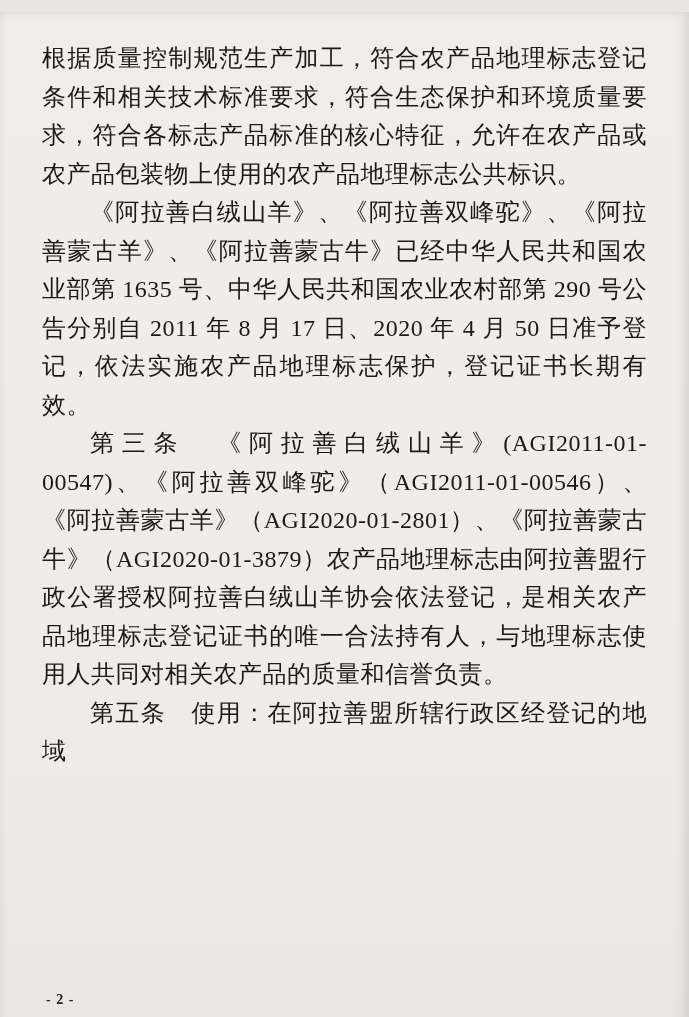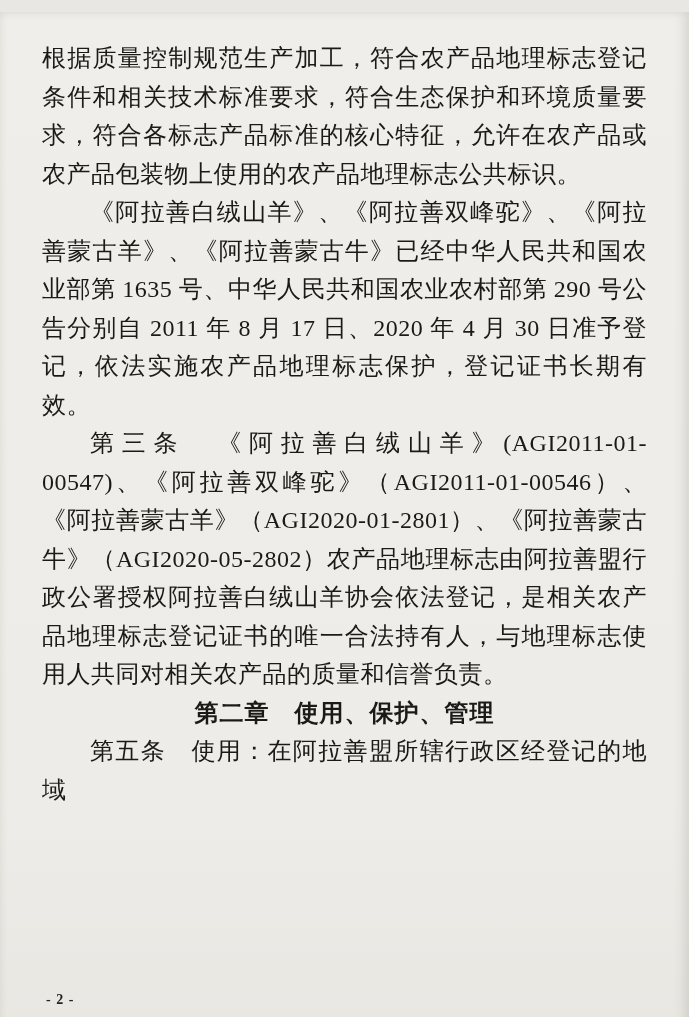--- a/index.html
+++ b/index.html
@@ -59,19 +59,18 @@
     font-family: "Liberation Serif", "DejaVu Serif", serif;
   }
 </style>
 </head>
 <body>
 
 <div class="page">
   <div class="content">
 
   <p class="para continuation">根据质量控制规范生产加工，符合农产品地理标志登记条件和相关技术标准要求，符合生态保护和环境质量要求，符合各标志产品标准的核心特征，允许在农产品或农产品包装物上使用的农产品地理标志公共标识。</p>
-      <p class="para indented">《阿拉善白绒山羊》、《阿拉善双峰驼》、《阿拉善蒙古羊》、《阿拉善蒙古牛》已经中华人民共和国农业部第 1635 号、中华人民共和国农业农村部第 290 号公告分别自 2011 年 8 月 17 日、2020 年 4 月 30 日准予登记，依法实施农产品地理标志保护，登记证书长期有效。</p>
-      <p class="para indented">第三条　《阿拉善白绒山羊》(AGI2011-01-00547)、《阿拉善双峰驼》（AGI2011-01-00546）、《阿拉善蒙古羊》（AGI2020-01-2801）、《阿拉善蒙古牛》（AGI2020-05-2802）农产品地理标志由阿拉善盟行政公署授权阿拉善白绒山羊协会依法登记，是相关农产品地理标志登记证书的唯一合法持有人，与地理标志使用人共同对相关农产品的质量和信誉负责。</p>
-      <p class="para chapter-heading">第二章　使用、保护、管理</p>
+      <p class="para indented">《阿拉善白绒山羊》、《阿拉善双峰驼》、《阿拉善蒙古羊》、《阿拉善蒙古牛》已经中华人民共和国农业部第 1635 号、中华人民共和国农业农村部第 290 号公告分别自 2011 年 8 月 17 日、2020 年 4 月 50 日准予登记，依法实施农产品地理标志保护，登记证书长期有效。</p>
+      <p class="para indented">第三条　《阿拉善白绒山羊》(AGI2011-01-00547)、《阿拉善双峰驼》（AGI2011-01-00546）、《阿拉善蒙古羊》（AGI2020-01-2801）、《阿拉善蒙古牛》（AGI2020-01-3879）农产品地理标志由阿拉善盟行政公署授权阿拉善白绒山羊协会依法登记，是相关农产品地理标志登记证书的唯一合法持有人，与地理标志使用人共同对相关农产品的质量和信誉负责。</p>
       <p class="para indented">第五条　使用：在阿拉善盟所辖行政区经登记的地域</p>
     </div>
   <div class="pagenum">- 2 -</div>
 </div>
 
 </body></html>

════════════════

▸ **The problem**
Keep only the lines from the line with "月 50 日准予登记，依法实施农产品地理标志保护，登记证书长期有效。</p>" to the end of the records above, and repeat them exactly.

▸ **Answer section**
+      <p class="para indented">《阿拉善白绒山羊》、《阿拉善双峰驼》、《阿拉善蒙古羊》、《阿拉善蒙古牛》已经中华人民共和国农业部第 1635 号、中华人民共和国农业农村部第 290 号公告分别自 2011 年 8 月 17 日、2020 年 4 月 50 日准予登记，依法实施农产品地理标志保护，登记证书长期有效。</p>
+      <p class="para indented">第三条　《阿拉善白绒山羊》(AGI2011-01-00547)、《阿拉善双峰驼》（AGI2011-01-00546）、《阿拉善蒙古羊》（AGI2020-01-2801）、《阿拉善蒙古牛》（AGI2020-01-3879）农产品地理标志由阿拉善盟行政公署授权阿拉善白绒山羊协会依法登记，是相关农产品地理标志登记证书的唯一合法持有人，与地理标志使用人共同对相关农产品的质量和信誉负责。</p>
       <p class="para indented">第五条　使用：在阿拉善盟所辖行政区经登记的地域</p>
     </div>
   <div class="pagenum">- 2 -</div>
 </div>
 
 </body></html>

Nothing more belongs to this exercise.